* _About this task_: Return all lines below containing the word "Voos".

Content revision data

------------------------------------------------------------

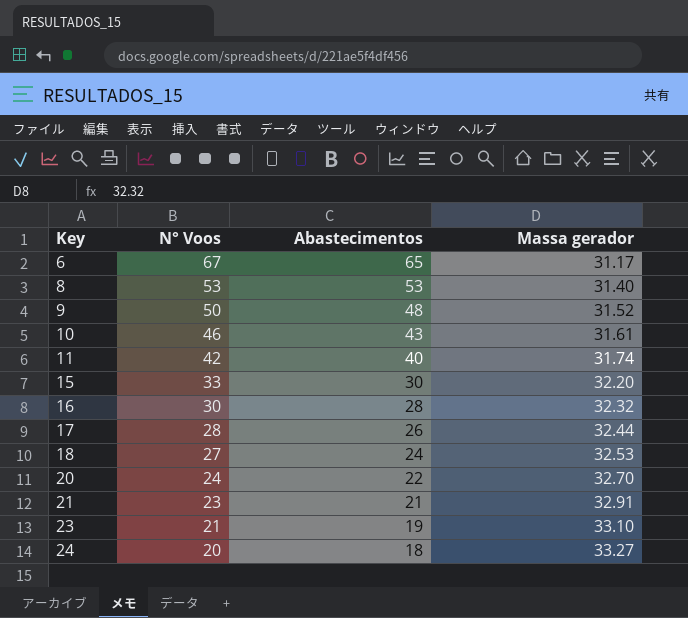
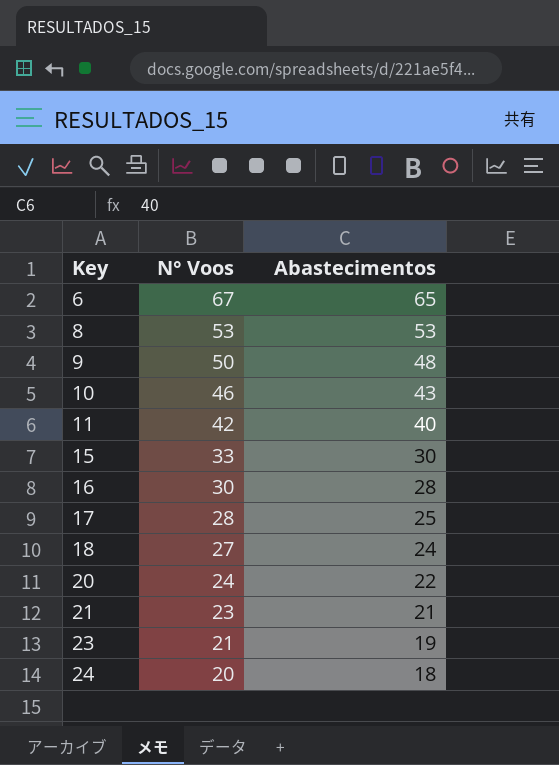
column Massa gerador | position: 4 -> none
17 | Abastecimentos: 26 -> 25

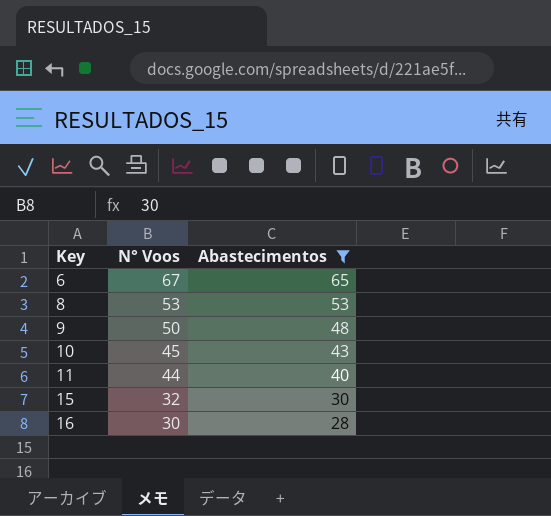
filter: none -> Abastecimentos >= 28
10 | N° Voos: 46 -> 45
11 | N° Voos: 42 -> 44
15 | N° Voos: 33 -> 32

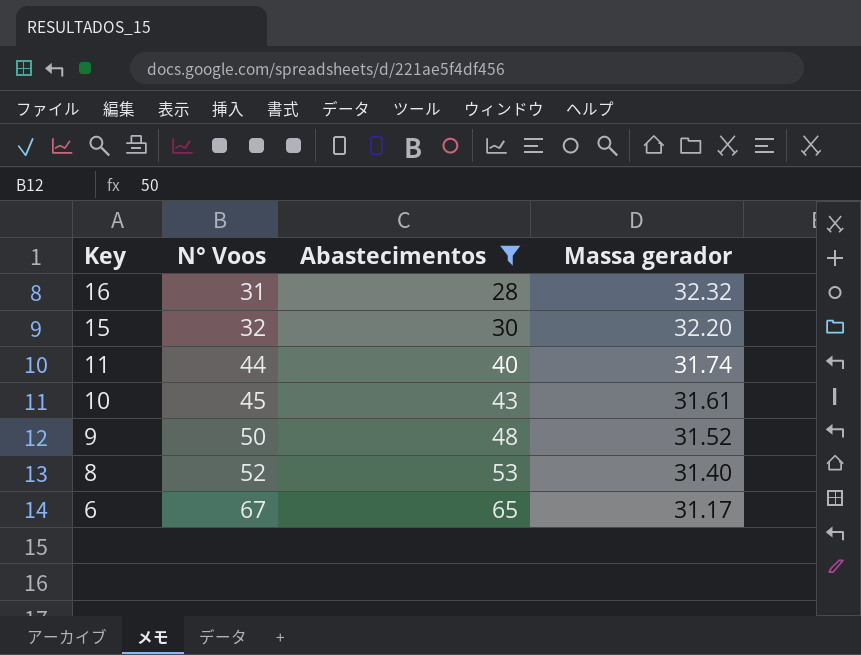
row order: Key ascending -> Key descending
column Massa gerador | position: none -> 4
16 | N° Voos: 30 -> 31
8 | N° Voos: 53 -> 52

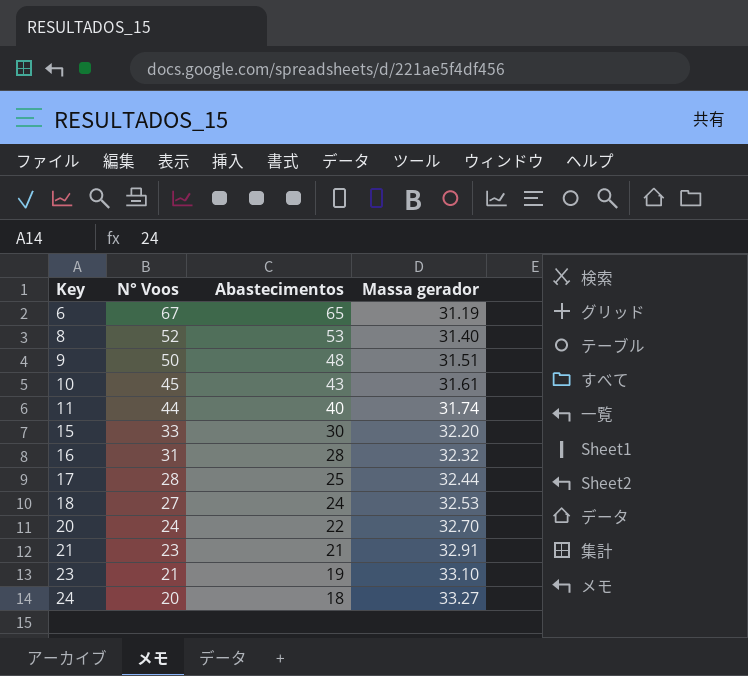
filter: Abastecimentos >= 28 -> none
row order: Key descending -> Key ascending
6 | Massa gerador: 31.17 -> 31.19
9 | Massa gerador: 31.52 -> 31.51
15 | N° Voos: 32 -> 33

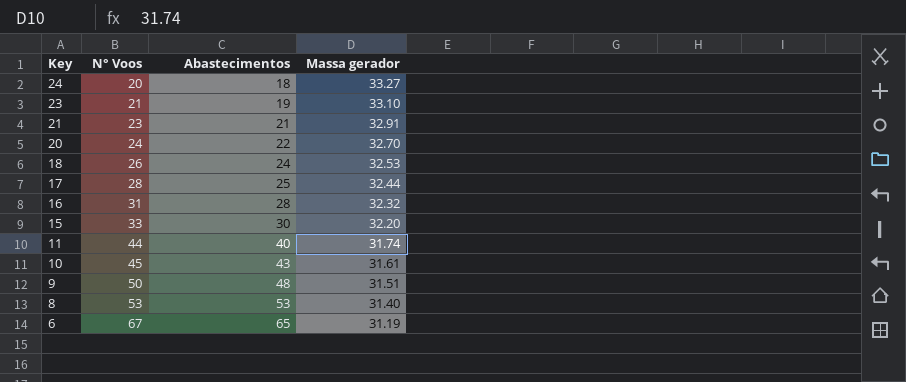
row order: Key ascending -> Key descending
18 | N° Voos: 27 -> 26
8 | N° Voos: 52 -> 53

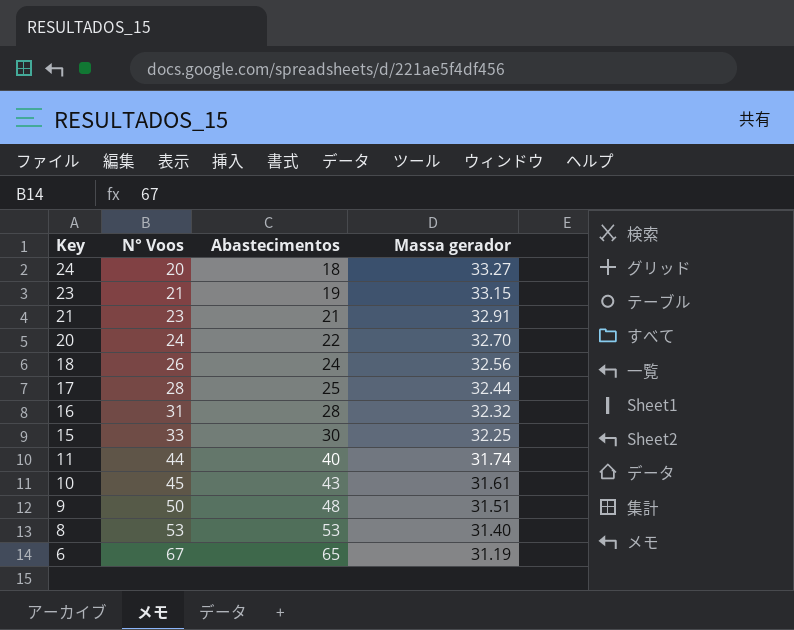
23 | Massa gerador: 33.10 -> 33.15
18 | Massa gerador: 32.53 -> 32.56
15 | Massa gerador: 32.20 -> 32.25

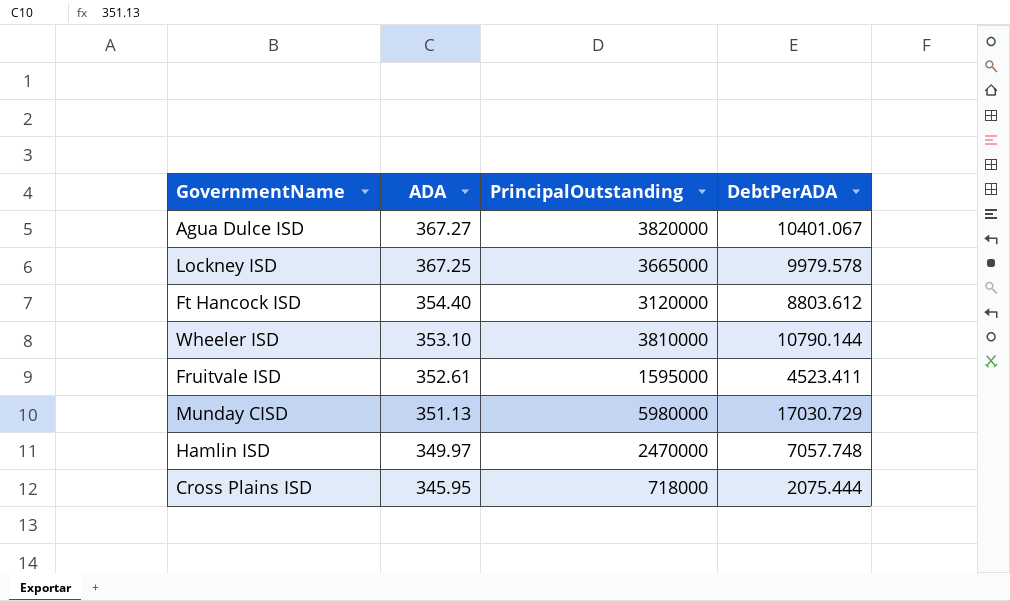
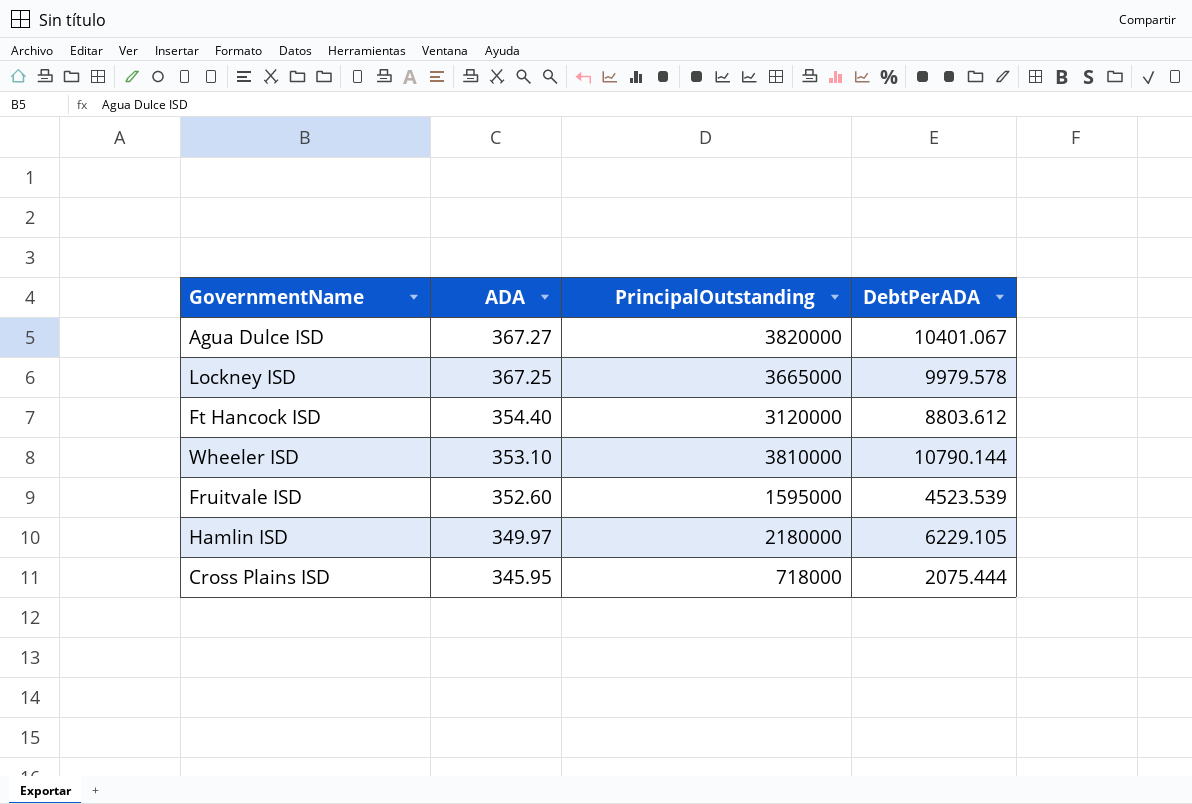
row Munday CISD: 351.13 | 5980000 | 17030.729 -> none
Fruitvale ISD | ADA: 352.61 -> 352.60
Fruitvale ISD | DebtPerADA: 4523.411 -> 4523.539
Hamlin ISD | PrincipalOutstanding: 2470000 -> 2180000
Hamlin ISD | DebtPerADA: 7057.748 -> 6229.105

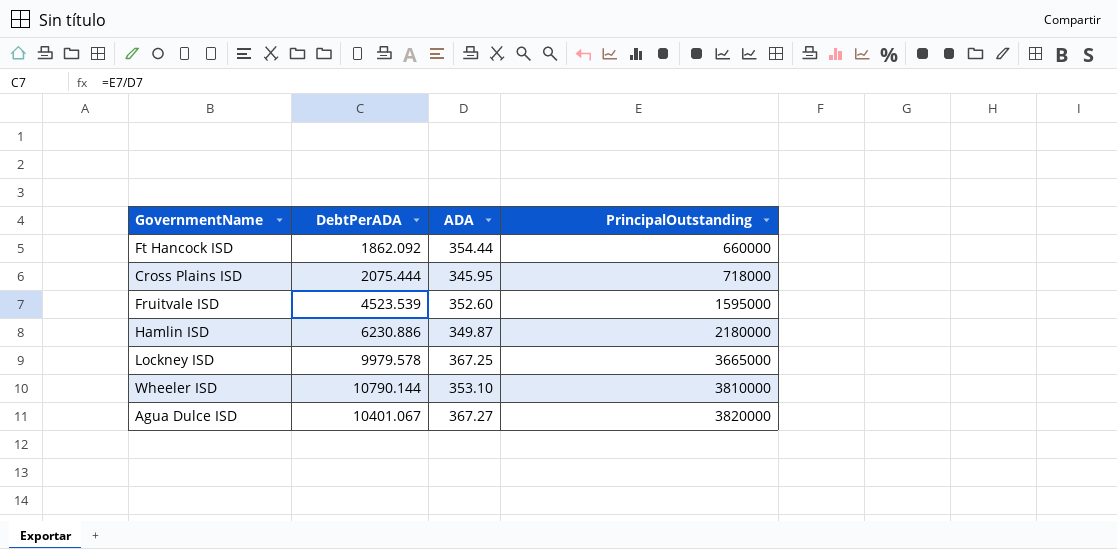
row order: ADA descending -> PrincipalOutstanding ascending
column DebtPerADA | position: 4 -> 2
Ft Hancock ISD | DebtPerADA: 8803.612 -> 1862.092
Ft Hancock ISD | ADA: 354.40 -> 354.44
Ft Hancock ISD | PrincipalOutstanding: 3120000 -> 660000
Hamlin ISD | DebtPerADA: 6229.105 -> 6230.886
Hamlin ISD | ADA: 349.97 -> 349.87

------------------------------------------------------------

* _Exercise response_:
10 | N° Voos: 46 -> 45
11 | N° Voos: 42 -> 44
15 | N° Voos: 33 -> 32
16 | N° Voos: 30 -> 31
8 | N° Voos: 53 -> 52
15 | N° Voos: 32 -> 33
18 | N° Voos: 27 -> 26
8 | N° Voos: 52 -> 53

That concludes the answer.